DEMOKRASİ VE SEÇİMLER!
Demokrasi, özgürlüğün yeşermesine yardımcı olan, insan onuruna yakışır bir rejim!.. Özgürlük ise tutsak olmayan, köle olmayan kişilerin yaşam biçimidir.
Hatta özgür kişi kendi kendisinin, duygularının, tutkularının esiri olmayan kişidir
Demokrasilerde seçim bir eylemdir. Özgür kişinin kendi düşüncesini ve beğenisini sandıkta yansıtmasıdır. Siyasi partiler ise demokrasinin vaz geçilmez öğeleridir. Her siyasi parti üyesi kendi düşüncesini kendi partisinde yansıtır.
Aslında Cumhurbaşkanı bir siyasi parti öğesi değildir, olmamalıdır. Çünkü onun oturduğu makam; ırk, dil, din farkı gözetmeksizin herkese eşit mesafede ve herkesi kucaklar. Bir Cumhurbaşkanının benden olanlar, olmayanlar diye ayırım yapma keyfiliği yoktur. Onun için siyasi partiler üstü niteliklere sahiptir.
Siyasi partilerden seçilen Cumhurbaşkanları parti lideri olunca fazla sorun yaratmıyorlar ve yaratmadılar da. Ancak sıradan bir milletvekili o makama seçilince ister istemez genel başkanının etkisinde kalıyor ve sanki noterlik görevi yapıyor gibi.

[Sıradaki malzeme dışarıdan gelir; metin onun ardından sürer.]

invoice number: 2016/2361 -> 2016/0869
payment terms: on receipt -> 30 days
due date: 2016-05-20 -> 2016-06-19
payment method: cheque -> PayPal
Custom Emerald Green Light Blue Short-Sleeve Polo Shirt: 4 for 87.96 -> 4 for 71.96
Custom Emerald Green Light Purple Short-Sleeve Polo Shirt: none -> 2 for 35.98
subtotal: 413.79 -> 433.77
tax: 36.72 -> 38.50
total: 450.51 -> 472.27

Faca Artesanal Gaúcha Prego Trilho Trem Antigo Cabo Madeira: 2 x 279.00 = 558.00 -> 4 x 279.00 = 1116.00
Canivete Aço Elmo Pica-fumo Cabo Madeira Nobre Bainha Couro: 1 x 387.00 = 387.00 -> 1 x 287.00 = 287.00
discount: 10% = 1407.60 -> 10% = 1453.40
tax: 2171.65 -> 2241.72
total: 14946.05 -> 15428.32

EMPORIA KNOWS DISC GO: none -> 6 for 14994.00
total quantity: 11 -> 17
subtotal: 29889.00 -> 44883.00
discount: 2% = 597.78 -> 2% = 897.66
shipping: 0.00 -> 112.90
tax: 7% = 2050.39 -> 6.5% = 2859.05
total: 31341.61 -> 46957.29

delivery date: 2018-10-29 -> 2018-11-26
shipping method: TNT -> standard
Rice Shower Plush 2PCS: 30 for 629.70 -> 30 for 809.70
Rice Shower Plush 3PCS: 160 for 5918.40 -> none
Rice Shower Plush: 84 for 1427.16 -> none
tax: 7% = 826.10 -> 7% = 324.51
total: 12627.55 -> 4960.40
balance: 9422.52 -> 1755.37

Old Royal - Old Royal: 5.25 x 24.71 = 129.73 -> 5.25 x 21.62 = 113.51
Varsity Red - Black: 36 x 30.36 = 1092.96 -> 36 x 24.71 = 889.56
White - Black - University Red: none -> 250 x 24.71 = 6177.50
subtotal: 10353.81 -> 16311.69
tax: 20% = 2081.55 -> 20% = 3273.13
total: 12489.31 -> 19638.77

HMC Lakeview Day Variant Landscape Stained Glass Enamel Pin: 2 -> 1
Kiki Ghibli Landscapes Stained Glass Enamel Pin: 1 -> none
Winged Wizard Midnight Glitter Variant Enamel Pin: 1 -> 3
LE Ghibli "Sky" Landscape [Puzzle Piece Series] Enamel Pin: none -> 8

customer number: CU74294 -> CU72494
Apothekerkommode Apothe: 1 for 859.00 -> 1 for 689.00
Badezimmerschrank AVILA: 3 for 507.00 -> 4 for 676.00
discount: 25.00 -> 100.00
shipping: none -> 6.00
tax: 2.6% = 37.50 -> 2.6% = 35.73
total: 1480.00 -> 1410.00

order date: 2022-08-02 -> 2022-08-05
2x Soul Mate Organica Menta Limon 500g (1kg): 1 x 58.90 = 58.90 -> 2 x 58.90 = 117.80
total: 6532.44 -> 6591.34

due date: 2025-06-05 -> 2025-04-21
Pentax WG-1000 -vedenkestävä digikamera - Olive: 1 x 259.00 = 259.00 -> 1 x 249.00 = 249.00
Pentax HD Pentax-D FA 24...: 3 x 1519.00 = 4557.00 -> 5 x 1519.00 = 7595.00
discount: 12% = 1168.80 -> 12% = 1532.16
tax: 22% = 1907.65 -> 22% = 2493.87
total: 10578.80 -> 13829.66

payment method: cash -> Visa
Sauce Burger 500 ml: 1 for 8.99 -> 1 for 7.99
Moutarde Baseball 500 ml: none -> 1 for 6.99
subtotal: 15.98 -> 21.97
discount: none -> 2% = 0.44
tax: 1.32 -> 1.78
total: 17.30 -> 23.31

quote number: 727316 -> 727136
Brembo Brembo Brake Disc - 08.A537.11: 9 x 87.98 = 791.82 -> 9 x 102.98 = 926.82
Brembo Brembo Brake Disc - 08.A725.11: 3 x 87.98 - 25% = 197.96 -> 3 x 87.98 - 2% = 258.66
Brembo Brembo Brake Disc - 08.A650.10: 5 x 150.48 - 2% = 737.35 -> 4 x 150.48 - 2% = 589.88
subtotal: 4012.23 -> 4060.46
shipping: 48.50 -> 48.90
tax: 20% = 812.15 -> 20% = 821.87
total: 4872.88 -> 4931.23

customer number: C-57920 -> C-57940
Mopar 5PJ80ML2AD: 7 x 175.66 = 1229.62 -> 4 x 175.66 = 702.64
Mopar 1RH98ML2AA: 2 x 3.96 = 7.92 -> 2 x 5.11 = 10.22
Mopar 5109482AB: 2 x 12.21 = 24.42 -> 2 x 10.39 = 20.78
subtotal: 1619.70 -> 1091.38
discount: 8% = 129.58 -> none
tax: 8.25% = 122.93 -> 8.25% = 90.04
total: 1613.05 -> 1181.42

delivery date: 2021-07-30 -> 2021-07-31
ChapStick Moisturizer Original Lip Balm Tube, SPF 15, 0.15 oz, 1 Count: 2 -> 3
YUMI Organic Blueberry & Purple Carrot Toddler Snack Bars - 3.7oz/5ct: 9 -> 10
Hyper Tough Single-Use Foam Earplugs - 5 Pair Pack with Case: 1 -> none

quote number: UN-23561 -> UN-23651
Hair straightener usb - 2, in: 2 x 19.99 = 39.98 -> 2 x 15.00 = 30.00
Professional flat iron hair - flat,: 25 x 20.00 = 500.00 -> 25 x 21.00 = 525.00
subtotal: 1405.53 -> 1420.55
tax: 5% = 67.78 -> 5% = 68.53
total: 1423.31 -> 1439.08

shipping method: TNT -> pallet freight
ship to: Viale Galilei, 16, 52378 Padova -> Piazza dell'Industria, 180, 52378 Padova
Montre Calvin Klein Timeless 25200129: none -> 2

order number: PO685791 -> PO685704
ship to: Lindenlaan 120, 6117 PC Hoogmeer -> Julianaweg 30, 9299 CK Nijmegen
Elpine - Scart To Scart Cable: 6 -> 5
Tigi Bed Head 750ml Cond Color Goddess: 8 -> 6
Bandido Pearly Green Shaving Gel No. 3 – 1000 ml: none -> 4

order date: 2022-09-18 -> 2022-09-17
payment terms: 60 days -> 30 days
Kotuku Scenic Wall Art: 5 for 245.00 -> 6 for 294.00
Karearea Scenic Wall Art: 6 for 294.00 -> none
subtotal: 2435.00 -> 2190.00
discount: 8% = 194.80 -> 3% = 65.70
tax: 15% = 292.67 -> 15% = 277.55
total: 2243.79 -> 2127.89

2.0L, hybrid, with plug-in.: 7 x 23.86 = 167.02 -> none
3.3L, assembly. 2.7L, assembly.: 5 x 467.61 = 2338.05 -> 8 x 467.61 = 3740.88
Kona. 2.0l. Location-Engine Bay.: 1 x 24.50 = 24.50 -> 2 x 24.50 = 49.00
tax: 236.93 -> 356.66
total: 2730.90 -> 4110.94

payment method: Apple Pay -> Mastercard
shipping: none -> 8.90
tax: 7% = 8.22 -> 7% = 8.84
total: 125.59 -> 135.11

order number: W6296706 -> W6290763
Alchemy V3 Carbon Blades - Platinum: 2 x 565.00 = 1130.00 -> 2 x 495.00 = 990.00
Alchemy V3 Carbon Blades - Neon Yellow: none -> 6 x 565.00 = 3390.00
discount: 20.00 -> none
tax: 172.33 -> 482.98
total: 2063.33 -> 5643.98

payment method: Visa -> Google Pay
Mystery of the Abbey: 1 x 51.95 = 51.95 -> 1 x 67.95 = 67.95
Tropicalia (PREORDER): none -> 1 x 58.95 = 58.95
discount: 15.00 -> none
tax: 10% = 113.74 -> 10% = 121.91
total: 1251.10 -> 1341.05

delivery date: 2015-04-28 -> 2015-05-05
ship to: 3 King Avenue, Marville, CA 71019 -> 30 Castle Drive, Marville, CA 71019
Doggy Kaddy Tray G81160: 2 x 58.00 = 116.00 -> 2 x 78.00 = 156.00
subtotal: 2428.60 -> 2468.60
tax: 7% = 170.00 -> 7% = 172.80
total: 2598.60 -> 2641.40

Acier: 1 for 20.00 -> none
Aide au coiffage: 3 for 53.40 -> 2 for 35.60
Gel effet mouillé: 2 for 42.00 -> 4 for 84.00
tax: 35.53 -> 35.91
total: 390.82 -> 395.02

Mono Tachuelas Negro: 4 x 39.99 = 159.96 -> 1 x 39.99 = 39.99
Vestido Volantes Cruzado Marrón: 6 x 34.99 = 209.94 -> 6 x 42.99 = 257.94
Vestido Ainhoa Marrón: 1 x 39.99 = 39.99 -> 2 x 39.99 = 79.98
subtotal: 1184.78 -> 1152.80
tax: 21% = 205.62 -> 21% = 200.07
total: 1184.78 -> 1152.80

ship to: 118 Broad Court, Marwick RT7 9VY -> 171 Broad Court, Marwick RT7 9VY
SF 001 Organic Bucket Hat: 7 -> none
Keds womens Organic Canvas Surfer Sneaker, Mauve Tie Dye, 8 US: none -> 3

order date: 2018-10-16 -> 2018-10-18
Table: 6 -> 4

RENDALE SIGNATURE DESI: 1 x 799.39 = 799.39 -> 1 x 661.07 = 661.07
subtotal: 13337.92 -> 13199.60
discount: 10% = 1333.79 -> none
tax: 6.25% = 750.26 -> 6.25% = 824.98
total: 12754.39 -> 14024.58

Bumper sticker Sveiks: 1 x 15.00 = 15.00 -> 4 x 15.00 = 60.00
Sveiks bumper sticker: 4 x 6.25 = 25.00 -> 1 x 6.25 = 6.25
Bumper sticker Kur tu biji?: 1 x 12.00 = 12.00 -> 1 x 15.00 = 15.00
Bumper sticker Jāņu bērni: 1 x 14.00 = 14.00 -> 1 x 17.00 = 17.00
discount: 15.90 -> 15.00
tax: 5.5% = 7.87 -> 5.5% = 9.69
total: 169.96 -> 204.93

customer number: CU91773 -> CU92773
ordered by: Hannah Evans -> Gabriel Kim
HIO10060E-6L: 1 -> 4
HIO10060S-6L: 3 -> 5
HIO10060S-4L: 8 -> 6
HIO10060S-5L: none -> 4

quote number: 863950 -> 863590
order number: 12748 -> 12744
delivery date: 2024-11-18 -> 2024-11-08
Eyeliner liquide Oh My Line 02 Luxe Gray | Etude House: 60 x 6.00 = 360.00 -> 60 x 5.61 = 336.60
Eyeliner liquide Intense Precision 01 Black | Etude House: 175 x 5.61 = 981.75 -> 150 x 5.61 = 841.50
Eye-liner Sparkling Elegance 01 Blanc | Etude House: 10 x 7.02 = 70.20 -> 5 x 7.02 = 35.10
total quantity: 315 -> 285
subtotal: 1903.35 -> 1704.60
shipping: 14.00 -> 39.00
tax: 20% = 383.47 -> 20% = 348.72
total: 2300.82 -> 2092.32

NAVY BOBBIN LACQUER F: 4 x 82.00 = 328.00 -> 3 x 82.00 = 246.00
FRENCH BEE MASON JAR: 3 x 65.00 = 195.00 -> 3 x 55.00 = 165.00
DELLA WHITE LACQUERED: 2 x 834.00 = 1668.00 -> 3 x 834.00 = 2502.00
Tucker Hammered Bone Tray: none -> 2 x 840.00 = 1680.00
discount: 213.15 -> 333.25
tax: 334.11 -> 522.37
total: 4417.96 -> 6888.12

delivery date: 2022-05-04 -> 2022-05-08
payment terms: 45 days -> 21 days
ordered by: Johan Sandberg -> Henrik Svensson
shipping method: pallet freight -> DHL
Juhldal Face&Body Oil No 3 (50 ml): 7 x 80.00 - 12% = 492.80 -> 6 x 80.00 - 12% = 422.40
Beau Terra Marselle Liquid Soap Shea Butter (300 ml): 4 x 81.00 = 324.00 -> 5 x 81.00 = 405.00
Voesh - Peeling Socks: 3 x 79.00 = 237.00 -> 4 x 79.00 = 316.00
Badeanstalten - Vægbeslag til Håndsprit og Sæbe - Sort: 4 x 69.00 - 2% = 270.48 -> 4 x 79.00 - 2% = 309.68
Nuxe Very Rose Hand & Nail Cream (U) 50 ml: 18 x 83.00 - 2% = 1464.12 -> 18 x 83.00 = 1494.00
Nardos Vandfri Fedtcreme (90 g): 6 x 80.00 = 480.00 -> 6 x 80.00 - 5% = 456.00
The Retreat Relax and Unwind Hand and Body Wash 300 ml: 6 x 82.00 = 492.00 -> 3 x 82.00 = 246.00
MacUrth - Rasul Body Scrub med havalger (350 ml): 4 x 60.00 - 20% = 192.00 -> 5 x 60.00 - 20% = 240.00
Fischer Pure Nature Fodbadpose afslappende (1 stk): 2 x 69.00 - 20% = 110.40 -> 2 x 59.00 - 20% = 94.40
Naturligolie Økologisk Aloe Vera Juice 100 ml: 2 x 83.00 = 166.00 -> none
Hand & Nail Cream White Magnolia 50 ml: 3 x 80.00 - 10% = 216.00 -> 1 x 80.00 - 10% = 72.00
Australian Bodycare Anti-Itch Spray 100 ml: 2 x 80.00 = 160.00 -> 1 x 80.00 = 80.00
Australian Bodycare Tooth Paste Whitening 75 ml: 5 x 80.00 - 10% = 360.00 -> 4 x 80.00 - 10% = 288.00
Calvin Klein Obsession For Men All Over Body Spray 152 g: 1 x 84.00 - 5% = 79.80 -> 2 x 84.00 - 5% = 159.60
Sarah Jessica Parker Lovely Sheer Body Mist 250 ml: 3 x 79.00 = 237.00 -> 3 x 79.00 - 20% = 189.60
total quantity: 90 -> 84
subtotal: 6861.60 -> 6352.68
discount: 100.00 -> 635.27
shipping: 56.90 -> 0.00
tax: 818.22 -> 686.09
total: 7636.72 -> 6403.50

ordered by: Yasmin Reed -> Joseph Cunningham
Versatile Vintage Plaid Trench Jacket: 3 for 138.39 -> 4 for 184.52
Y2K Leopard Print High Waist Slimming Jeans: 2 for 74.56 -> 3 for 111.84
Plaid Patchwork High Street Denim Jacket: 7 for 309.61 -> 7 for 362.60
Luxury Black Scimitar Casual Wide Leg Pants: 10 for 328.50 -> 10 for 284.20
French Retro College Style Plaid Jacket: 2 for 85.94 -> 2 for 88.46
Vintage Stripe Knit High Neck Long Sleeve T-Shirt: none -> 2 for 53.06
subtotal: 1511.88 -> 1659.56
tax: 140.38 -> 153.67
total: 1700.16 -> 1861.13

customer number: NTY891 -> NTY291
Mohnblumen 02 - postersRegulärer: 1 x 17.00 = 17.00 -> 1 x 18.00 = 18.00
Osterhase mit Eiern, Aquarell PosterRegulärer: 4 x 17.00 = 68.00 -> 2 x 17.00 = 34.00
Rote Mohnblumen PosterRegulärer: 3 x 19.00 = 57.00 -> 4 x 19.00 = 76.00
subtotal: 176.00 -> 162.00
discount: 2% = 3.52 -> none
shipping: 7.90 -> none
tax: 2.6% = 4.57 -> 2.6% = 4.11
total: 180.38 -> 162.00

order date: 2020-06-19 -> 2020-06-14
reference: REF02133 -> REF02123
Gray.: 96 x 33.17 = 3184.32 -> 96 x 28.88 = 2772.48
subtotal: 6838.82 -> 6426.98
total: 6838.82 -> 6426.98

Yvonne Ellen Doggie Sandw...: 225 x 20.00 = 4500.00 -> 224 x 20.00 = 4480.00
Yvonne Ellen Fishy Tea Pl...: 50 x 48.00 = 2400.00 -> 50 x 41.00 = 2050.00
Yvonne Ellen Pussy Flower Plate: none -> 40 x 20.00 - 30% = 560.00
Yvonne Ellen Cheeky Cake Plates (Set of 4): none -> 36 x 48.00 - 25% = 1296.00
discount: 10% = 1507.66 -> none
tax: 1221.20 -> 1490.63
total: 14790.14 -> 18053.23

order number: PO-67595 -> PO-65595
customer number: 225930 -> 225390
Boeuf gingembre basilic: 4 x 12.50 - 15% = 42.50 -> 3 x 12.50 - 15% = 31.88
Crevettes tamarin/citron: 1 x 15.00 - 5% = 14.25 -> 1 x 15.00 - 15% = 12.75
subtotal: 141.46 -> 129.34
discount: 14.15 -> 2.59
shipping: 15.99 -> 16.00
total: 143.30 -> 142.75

Umarım Sayın Cumhurbaşkanımız, Anayasamıza ve kendisine verilen yetkilere bağlı kalarak, mecliste yapacağı yemini her zaman anımsar.
Seçim sonuçlarına baktığımızda iki kazananının olduğu ortaya çıkmaktadır; Başbakan Recep Tayyıp Erdoğan ve Selahattin Demirtaş.
Çünkü Başbakan dolayisiyle AKP yerel seçimlerde yüzde 90 civarında katılımda 20 milyon oy almıştı. Şimdi ise katılım yüzde 75 olmasına karşın oyunu korudu. Demirtaş ise yerel seçimlerde aldığı oydan yüzde 60 civarında fazla oy almıştır.
Doğal olarak kaybedenler belli; CHP ve MHP.
Ekmelettin Bey, beyefendi bir insan. Ama halk tarafından pek tanınmıyor. Bugüne kadar siyasi bir yaklaşımı da yok. Anladığımız kadarıyla muhafazakâr bir kişilik. Dürüst, hiçbir kirli işe karışmamış nitelikte; ama yine tekrar ediyorum maalesef, toplum tanımıyordu kendisini. Çatı aday gösteren partilerden yeteri kadar destek göremedi. MHP’nin kalesi olan yerlerden bile yeterli oy alamadı.
İki partinin yerel seçimlerde aldığı oyların 5 milyonu sandığa yansımadı. Katılımı artırıcı çözümler üretilmedi. Sonuç kılpayı da olsa Sayın Başbakan birinci turda barajı aşarak 12. Cumhurbaşkanı oldu.
Yarışta koşullar eşit miydi? Bu masaya yatırılmalıdır. Bir bakan belediye başkanı adayı olunca bakanlıktan istifa ederken bir başbakan için aynı yasa geçerli değil midir? Devletin tüm olanaklarını, makamının getirdiği koşulları haklı olarak kendi lehine kullandı.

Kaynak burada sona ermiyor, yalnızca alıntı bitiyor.